Michael Kotlarczyk, assistant attorney general and counsel for the Title Board, defended the initiative’s title as a balance between listing all ways in which the law would change and giving voters a clear idea about what their yes or no vote would mean.
“It is notable that Petitioner thinks the Board erred on the side of too little specificity, while the Proponents believe the Board provided too much,” he observed.
Initiative 250, with designated proponents Chad Cookinham and Camille Howells, would create an out-of-school learning opportunities agency funded through donations that people could use to claim a new state income tax credit. However, to offset the loss of money to the state from the credit, the proposal would also limit the corporate net operating loss dedication, with the state setting the deduction rate as needed.
Objector Kenneth Nova through his attorney, Rogers, argued that since a limitation on a tax deduction amounts to an increase in taxes paid, the ballot title should include required tax increase language mandated by the Taxpayer Bill of Rights.
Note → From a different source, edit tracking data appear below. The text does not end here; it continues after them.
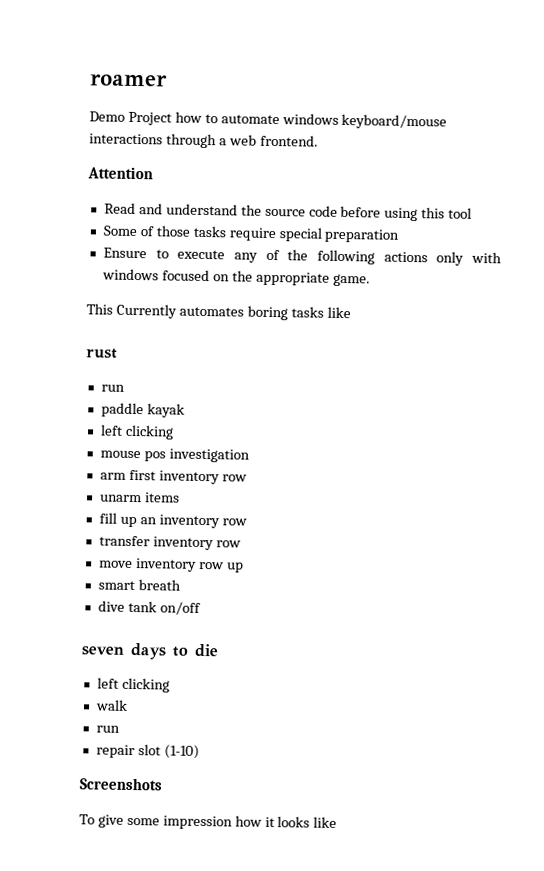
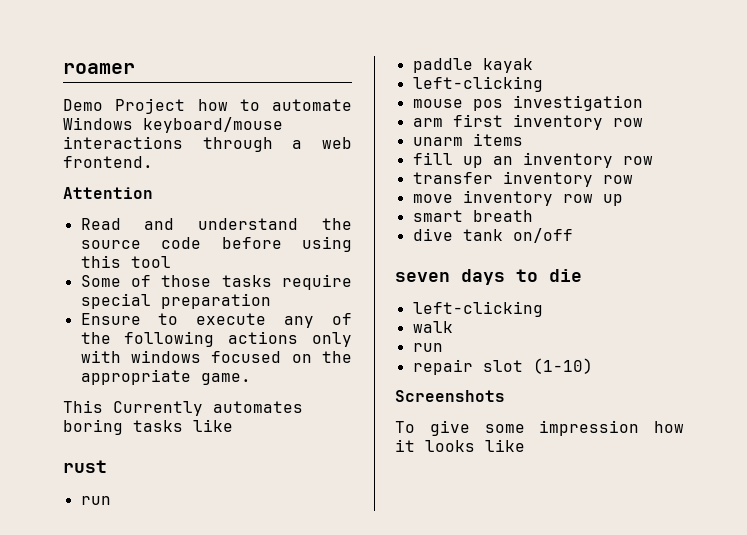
[281,113,339,125] windows -> [63,117,133,130] Windows
[99,424,174,440] left clicking -> [412,76,543,92] left-clicking
[96,677,170,693] left clicking -> [412,301,543,317] left-clicking

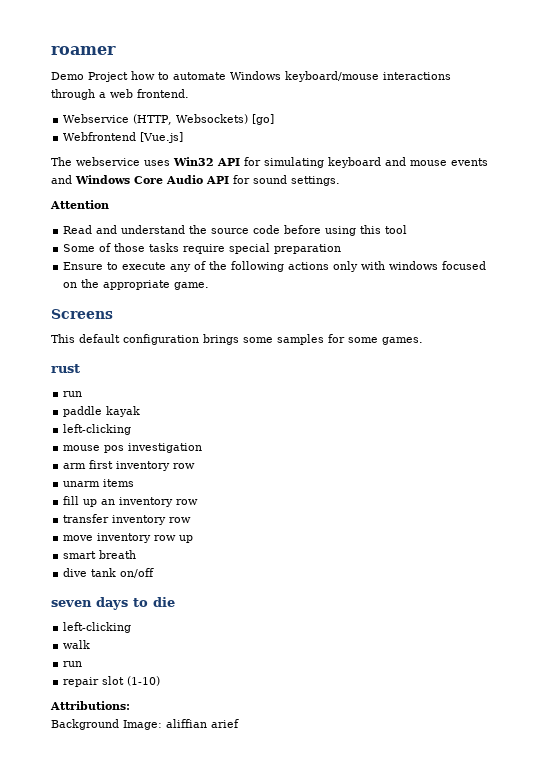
(153, 162) none -> [63,114,275,125] [63,132,184,143] [51,157,488,168] [51,175,340,186] // Webservice (HTTP, Websockets) [go] // Webfrontend [Vue.js] // The webservice uses Win32 API for simulating keyboard and mouse events and Windows Core Audio API for sound settings.
(251, 379) none -> [51,309,113,319] // Screens
[113,401,303,416] [63,419,233,435] Currently automates boring tasks like -> [79,334,423,345] default configuration brings some samples for some games.
[395,390,505,402] [395,420,684,436] [395,439,525,452] Screenshots // To give some impression how it looks like -> [50,701,130,710] [51,719,239,730] Attributions: // Background Image: aliffian arief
“Despite the fact that the measure will result in an annual nine-figure tax increase for Colorado corporate income tax filers, the Title Board concluded that the mandatory ‘shall [state] taxes be increased’ language of Section 3(c) of TABOR is not required for the measure,” Rogers wrote.
Benjamin J. Larson, on behalf of the proponents, responded that the interplay of the two tax provisions resulted in no net revenue gain to the state, and that Nova’s argument called for including the TABOR language “any time a single taxpayer or group of taxpayers will pay more under a proposed measure that otherwise reduces state taxes.”
Voters would not be misled into voting for a surreptitious tax increase, Larson contended, because “the Titles clearly and unambiguously describe the limit on the NOL deduction as offsetting state revenues lost from the new tax credit.”
The court affirmed both titles without elaboration.